What did economists have to say about the January inflation report?
The main CPI numbers came in right about where analysts had expected, so there was no surprise to investors. So-called core inflation, which excludes the volatile categories of energy and food, was a bit stronger and more encouraging.
The core CPI rose 0.2% in January from December, and its value on an annual basis was up 1.6%. Analysts and officials consider core inflation measures more important for gauging longer-run trends because food and gasoline prices can have big, often-transitory swings.
What is the outlook for inflation?
Oil prices have stabilized since they started to plunge last summer. In fact, consumers today are paying about 30 cents a gallon more at the pumps than a month ago, suggesting that the worst of the CPI drop is over.
Inflation is likely to remain subdued for some time, but with oil prices expected to creep even higher in the second half of this year, the CPI also should make a gradual rebound in coming months.
Few analysts are worried about deflation, a condition of broadly falling prices, partly because they view the recent slump in energy prices as a temporary phenomenon. Also, prices for other major CPI items are likely to rise at a solid pace as demand increases and, significantly, as workers’ wages show signs of climbing higher with a tightening labor market.

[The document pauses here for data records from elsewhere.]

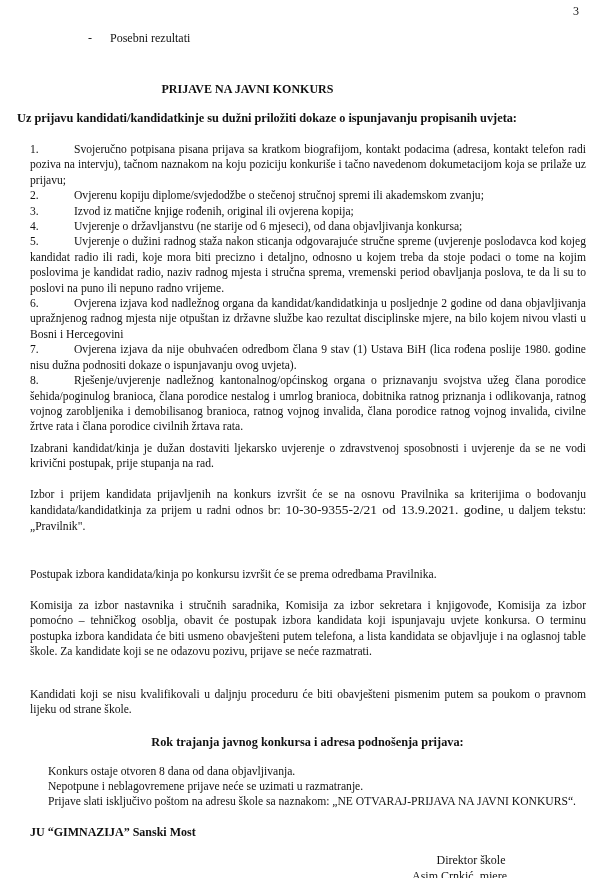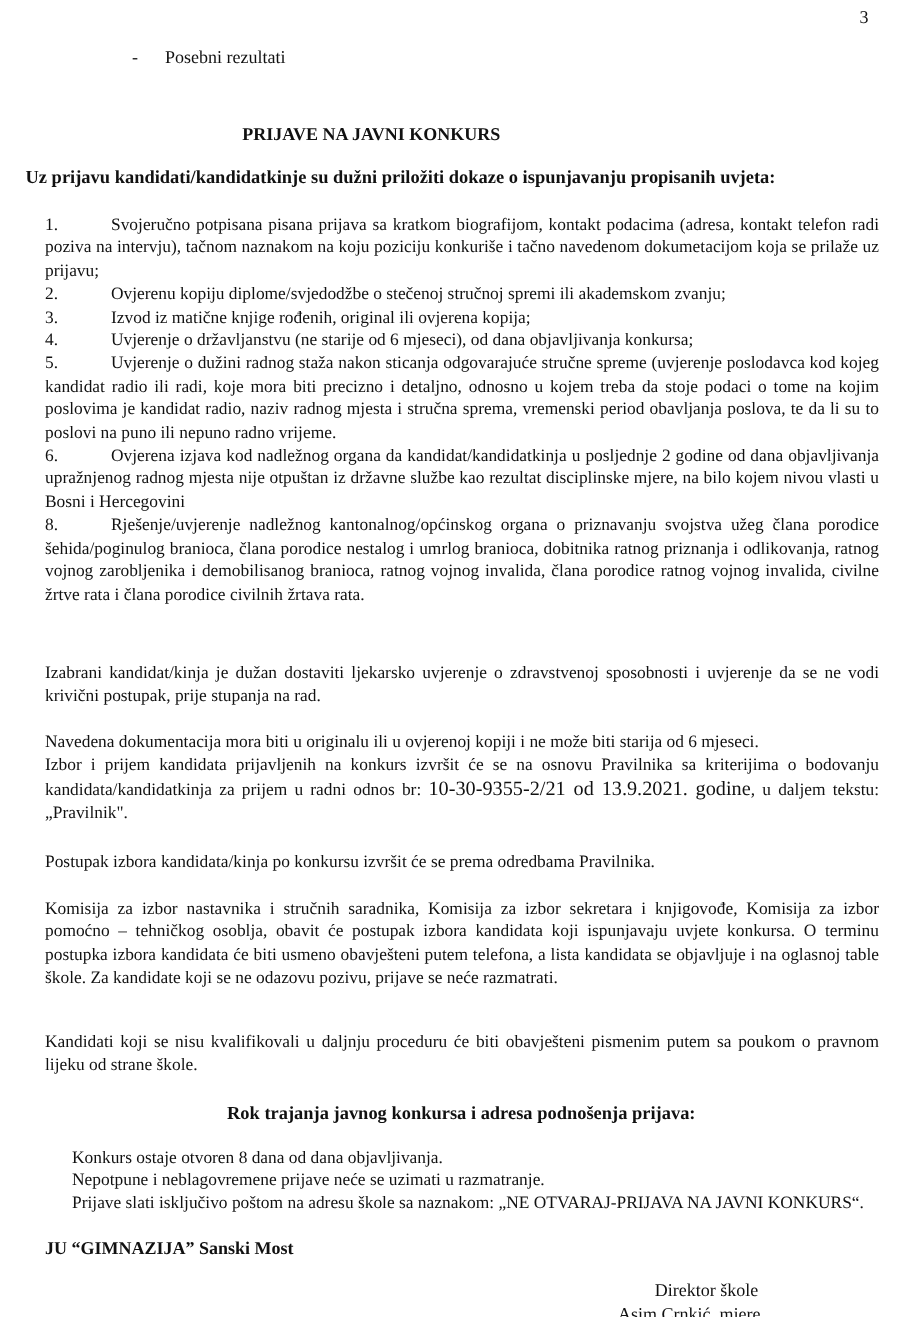--- a/index.html
+++ b/index.html
@@ -43,6 +43,7 @@
   <div class="li"><span class="num">4.</span><span>Uvjerenje o državljanstvu (ne starije od 6 mjeseci), od dana objavljivanja konkursa;</span></div>
   <div class="li"><span class="num">5.</span><span>Uvjerenje o dužini radnog staža nakon sticanja odgovarajuće stručne spreme (uvjerenje poslodavca kod kojeg kandidat radio ili radi, koje mora biti precizno i detaljno, odnosno u kojem treba da stoje podaci o tome na kojim poslovima je kandidat radio, naziv radnog mjesta i stručna sprema, vremenski period obavljanja poslova, te da li su to poslovi na puno ili nepuno radno vrijeme.</span></div>
   <div class="li"><span class="num">6.</span><span>Ovjerena izjava kod nadležnog organa da kandidat/kandidatkinja  u posljednje 2 godine od dana objavljivanja upražnjenog radnog mjesta nije otpuštan iz državne službe kao rezultat disciplinske mjere, na bilo kojem nivou vlasti u Bosni i Hercegovini</span></div>
+  <div class="li"><span class="num">7.</span><span>Ovjerena izjava da nije obuhvaćen odredbom člana 9 stav (1) Ustava BiH (lica rođena poslije 1980. godine nisu dužna podnositi dokaze o ispunjavanju ovog uvjeta).</span></div>
   <div class="li"><span class="num">8.</span><span>Rješenje/uvjerenje nadležnog kantonalnog/općinskog organa o priznavanju svojstva užeg člana porodice šehida/poginulog branioca, člana porodice nestalog i umrlog branioca, dobitnika ratnog priznanja i odlikovanja, ratnog vojnog zarobljenika i demobilisanog branioca, ratnog vojnog invalida, člana porodice ratnog vojnog invalida, civilne žrtve rata i člana porodice civilnih žrtava rata.</span></div>
 </div>
 

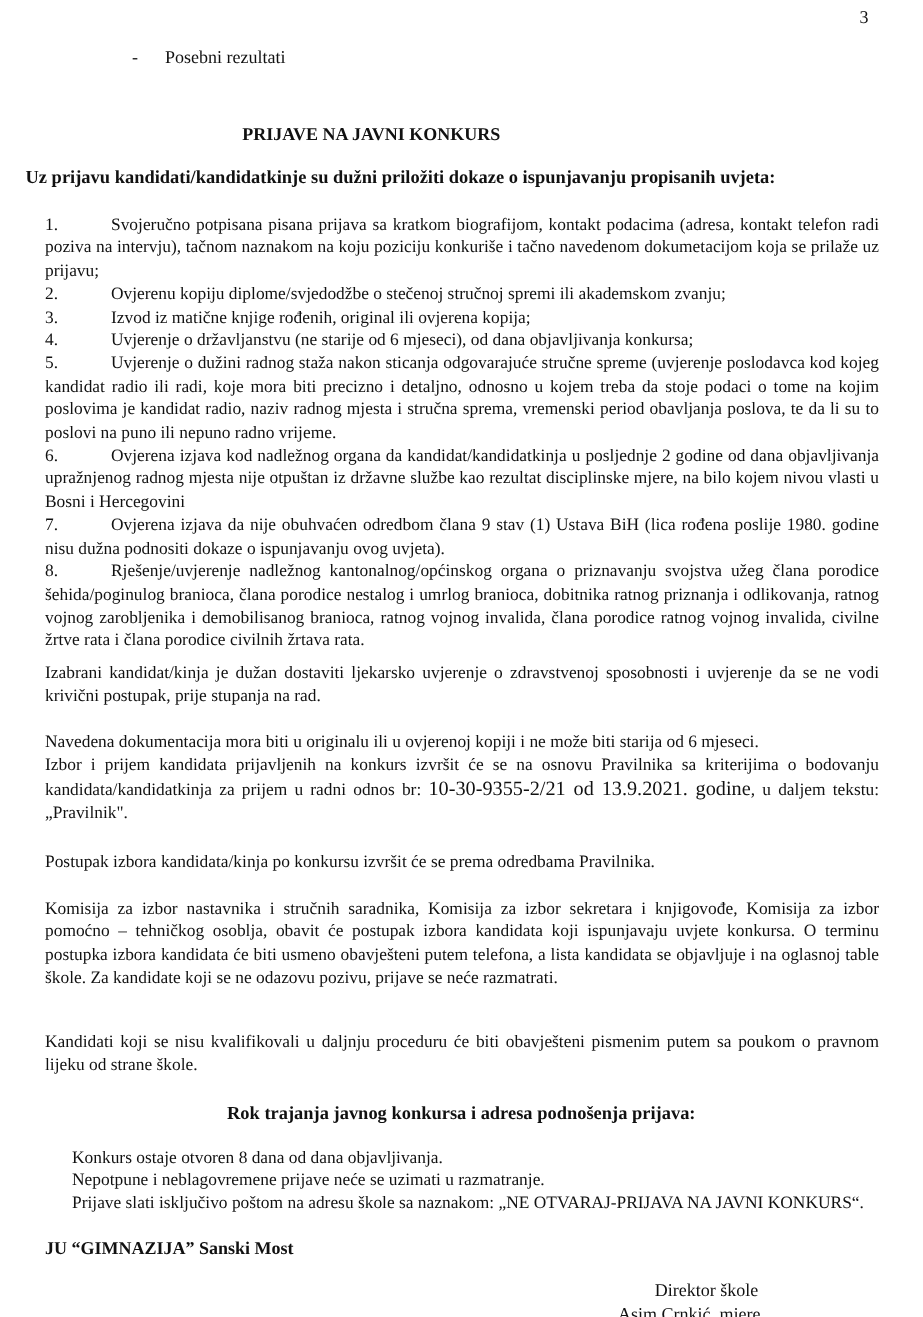--- a/index.html
+++ b/index.html
@@ -50,7 +50,6 @@
 <div class="abs txt" style="top:441px;">Izabrani kandidat/kinja je dužan dostaviti ljekarsko uvjerenje o zdravstvenoj sposobnosti i uvjerenje da se ne vodi krivični postupak, prije stupanja na rad.</div>
 
 <div class="abs txt" style="top:487px;">
-  <p class="p">Navedena dokumentacija mora biti u originalu ili u ovjerenoj kopiji i ne može biti starija od 6 mjeseci.</p>
   <p class="p"><span>Izbor i prijem kandidata prijavljenih na konkurs izvršit će se na osnovu Pravilnika sa kriterijima o bodovanju kandidata/kandidatkinja za prijem u radni odnos br: </span><span class="big">10-30-9355-2/21 od 13.9.2021. godine</span><span>, u daljem tekstu: „Pravilnik".</span></p>
 </div>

Why is deflation or super-low inflation bad?
While falling prices may seem like a good thing for consumers, deflation can wreak havoc on an economy, as Japan’s long economic malaise has shown. That’s because deflation tends to discourage consumers from spending as they wait for still lower prices, and that puts downward pressure on company profits and worker wages.
Very low inflation raises the risk of deflation. In addition, ultra-low inflation can be problematic in an environment such as today's when the Federal Reserve’s benchmark interest rate is at rock bottom. Policymakers want interest rates to be below inflation; otherwise borrowers have less incentive to borrow.
So what does this mean for Fed interest rate policies?
After years of holding its key interest rate at near zero, the central bank is now weighing when to start a rate hike. It could be as early as June, but Fed officials are carefully looking at a number of economic indicators, especially concerning the job market and inflation.
The Fed’s inflation target is 2%, and before officials make a move, Fed Chairwoman Janet L. Yellen said this week that she wants to be confident that inflation was moving toward that target over the medium term.
The latest CPI report isn’t likely to sway the Fed more one way or the other, but policymakers will want to wait and see more data before beginning to raise rates.